Pull out each line of the data that includes the word "number".

(GIVEN INFORMATION):
◇ ◇ ◇ ◇ ◇
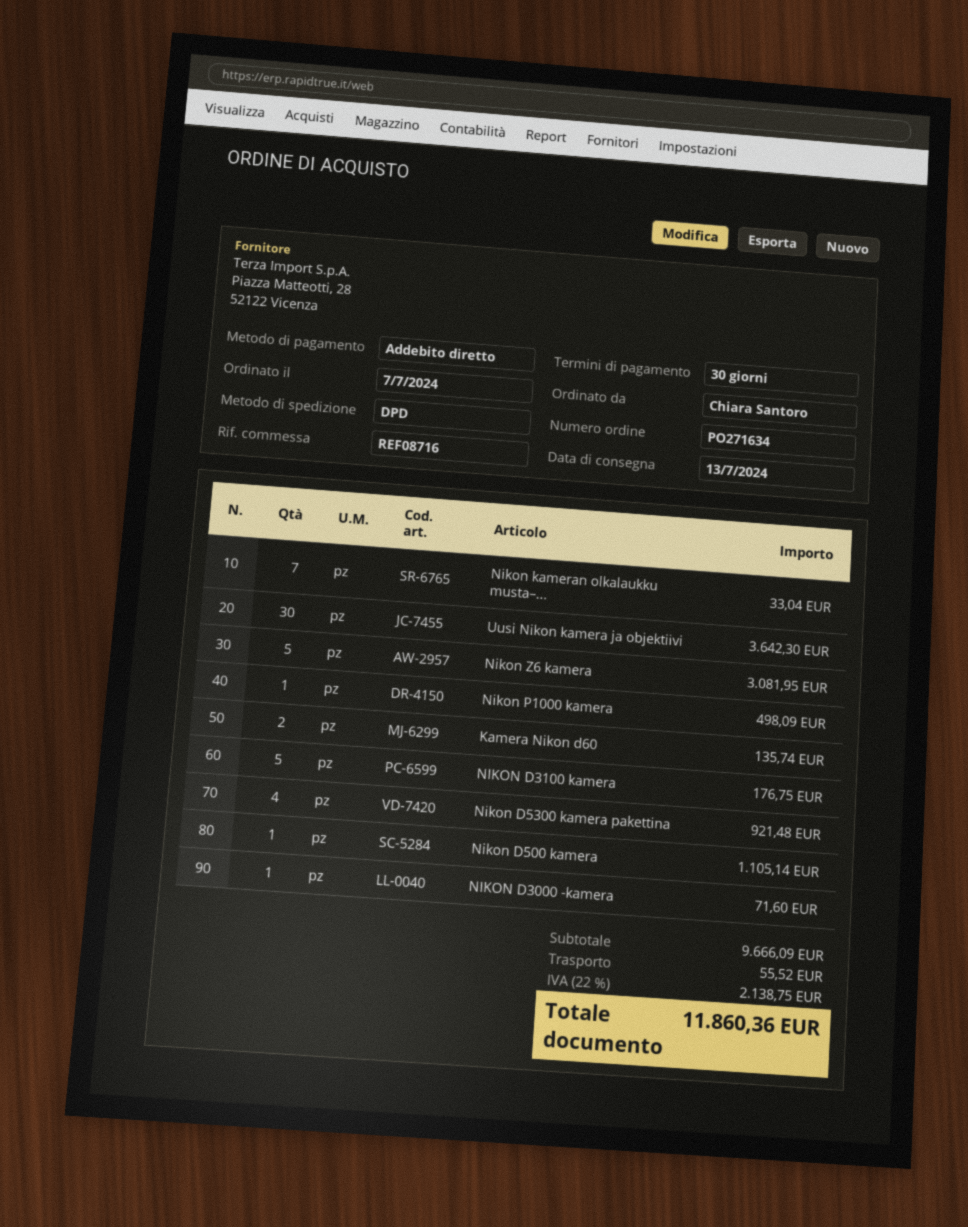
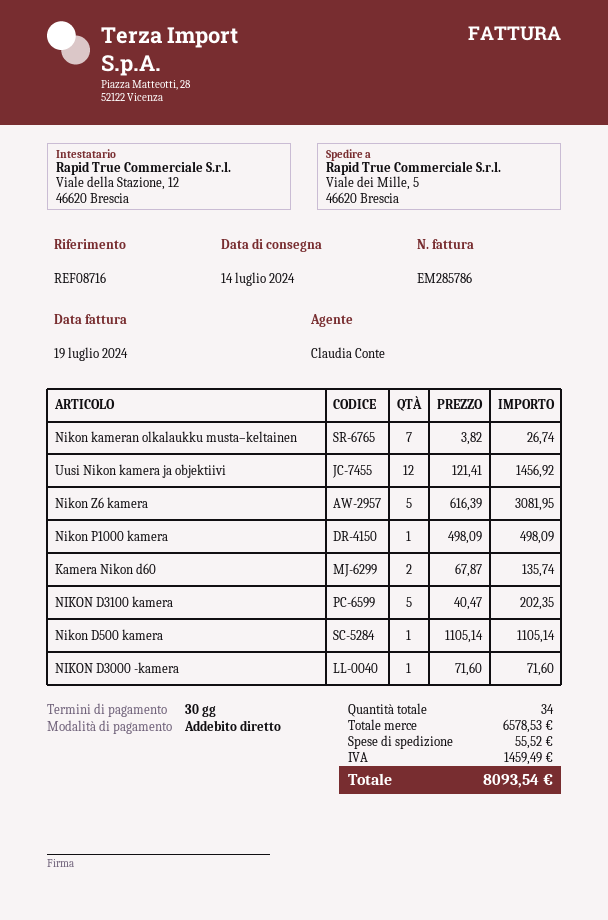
delivery date: 2024-07-13 -> 2024-07-14
Nikon kameran olkalaukku musta–...: 7 for 33.04 -> 7 for 26.74
Uusi Nikon kamera ja objektiivi: 30 for 3642.30 -> 12 for 1456.92
NIKON D3100 kamera: 5 for 176.75 -> 5 for 202.35
Nikon D5300 kamera pakettina: 4 for 921.48 -> none
subtotal: 9666.09 -> 6578.53
tax: 2138.75 -> 1459.49
total: 11860.36 -> 8093.54

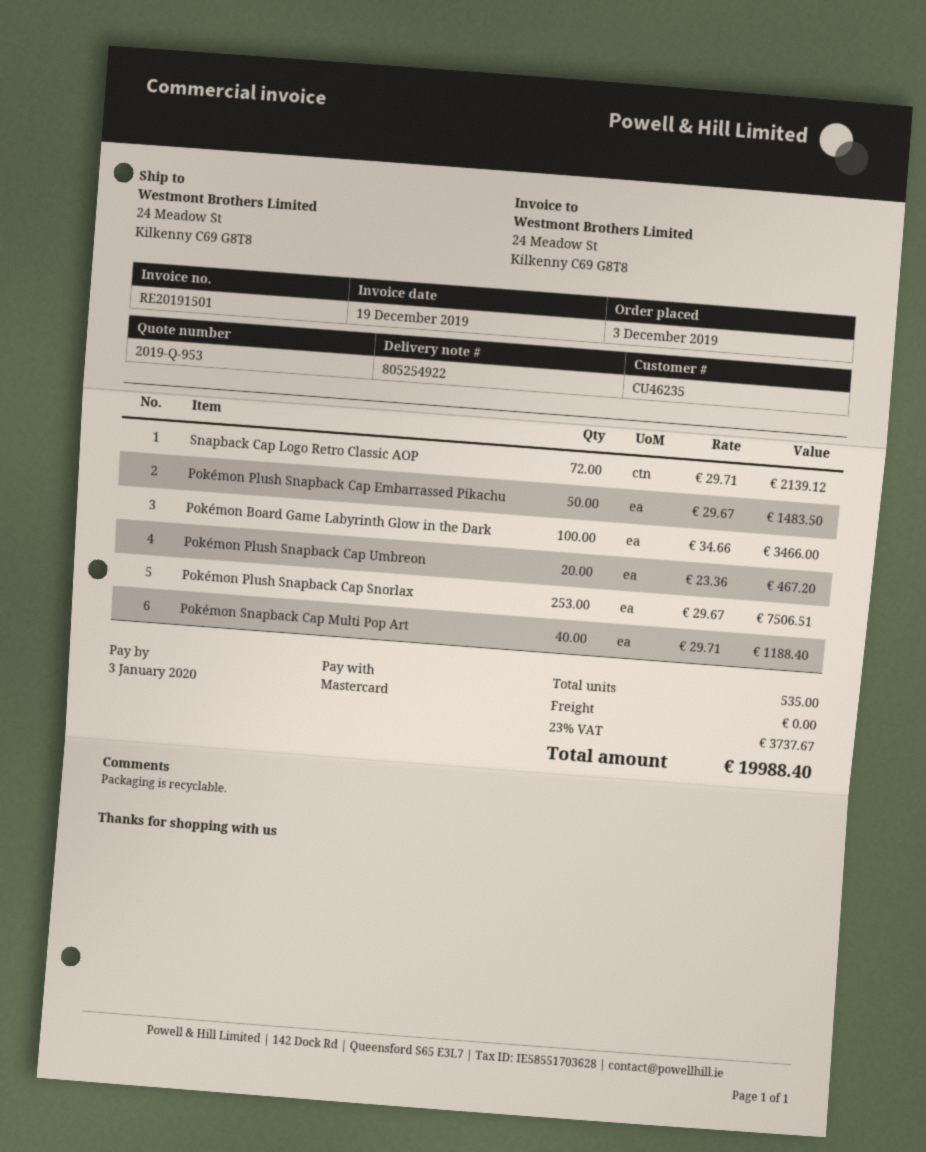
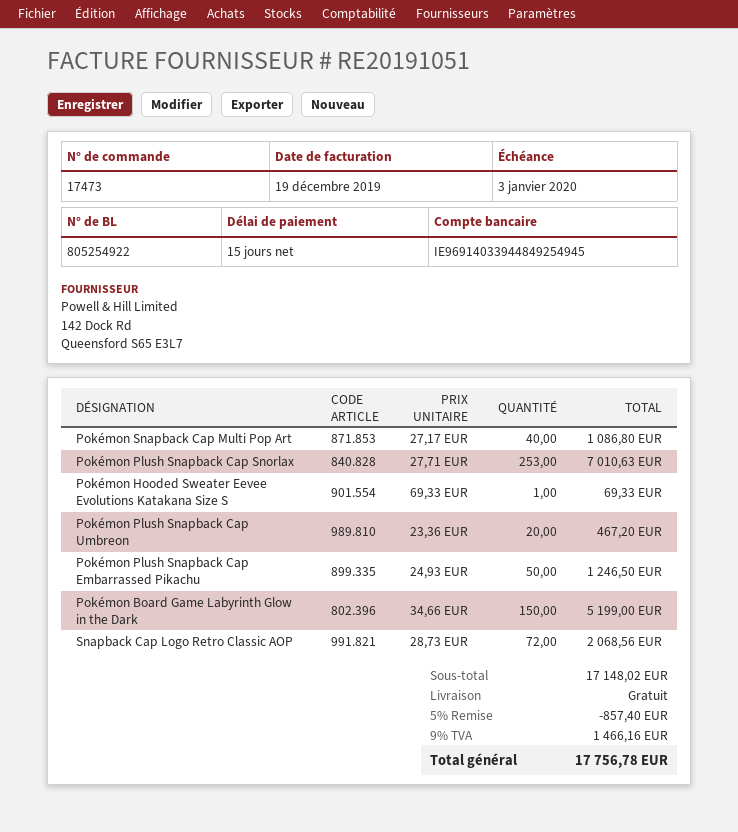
invoice number: RE20191501 -> RE20191051
Snapback Cap Logo Retro Classic AOP: 72 x 29.71 = 2139.12 -> 72 x 28.73 = 2068.56
Pokémon Plush Snapback Cap Embarrassed Pikachu: 50 x 29.67 = 1483.50 -> 50 x 24.93 = 1246.50
Pokémon Board Game Labyrinth Glow in the Dark: 100 x 34.66 = 3466.00 -> 150 x 34.66 = 5199.00
Pokémon Plush Snapback Cap Snorlax: 253 x 29.67 = 7506.51 -> 253 x 27.71 = 7010.63
Pokémon Snapback Cap Multi Pop Art: 40 x 29.71 = 1188.40 -> 40 x 27.17 = 1086.80
Pokémon Hooded Sweater Eevee Evolutions Katakana Size S: none -> 1 x 69.33 = 69.33
discount: none -> 5% = 857.40
tax: 23% = 3737.67 -> 9% = 1466.16
total: 19988.40 -> 17756.78

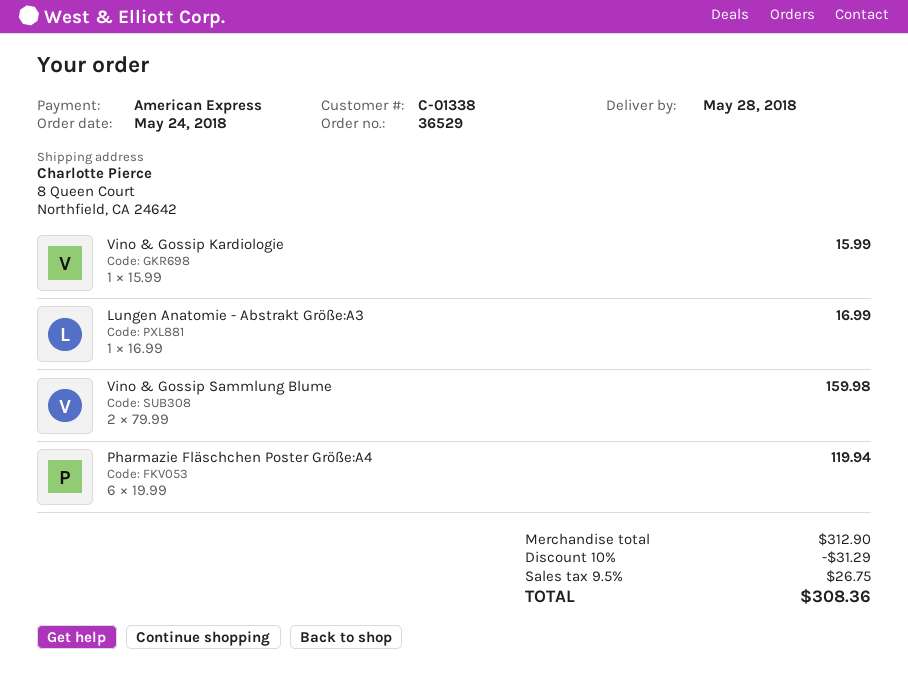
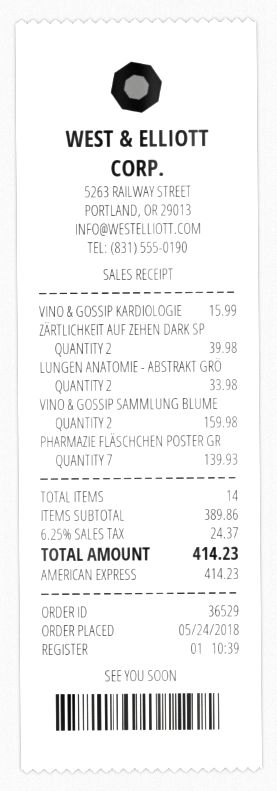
Lungen Anatomie - Abstrakt Größe:A3: 1 for 16.99 -> 2 for 33.98
Pharmazie Fläschchen Poster Größe:A4: 6 for 119.94 -> 7 for 139.93
ZÄRTLICHKEIT AUF ZEHEN DARK SP: none -> 2 for 39.98
subtotal: 312.90 -> 389.86
discount: 10% = 31.29 -> none
tax: 9.5% = 26.75 -> 6.25% = 24.37
total: 308.36 -> 414.23

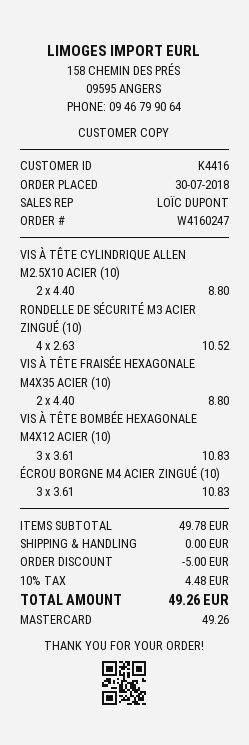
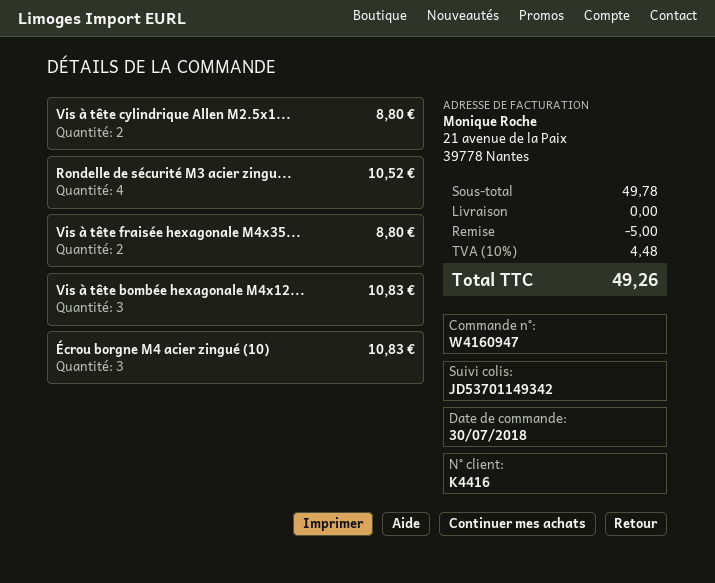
order number: W4160247 -> W4160947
◇ ◇ ◇ ◇ ◇
(COMPLETED EXERCISE):
invoice number: RE20191501 -> RE20191051
order number: W4160247 -> W4160947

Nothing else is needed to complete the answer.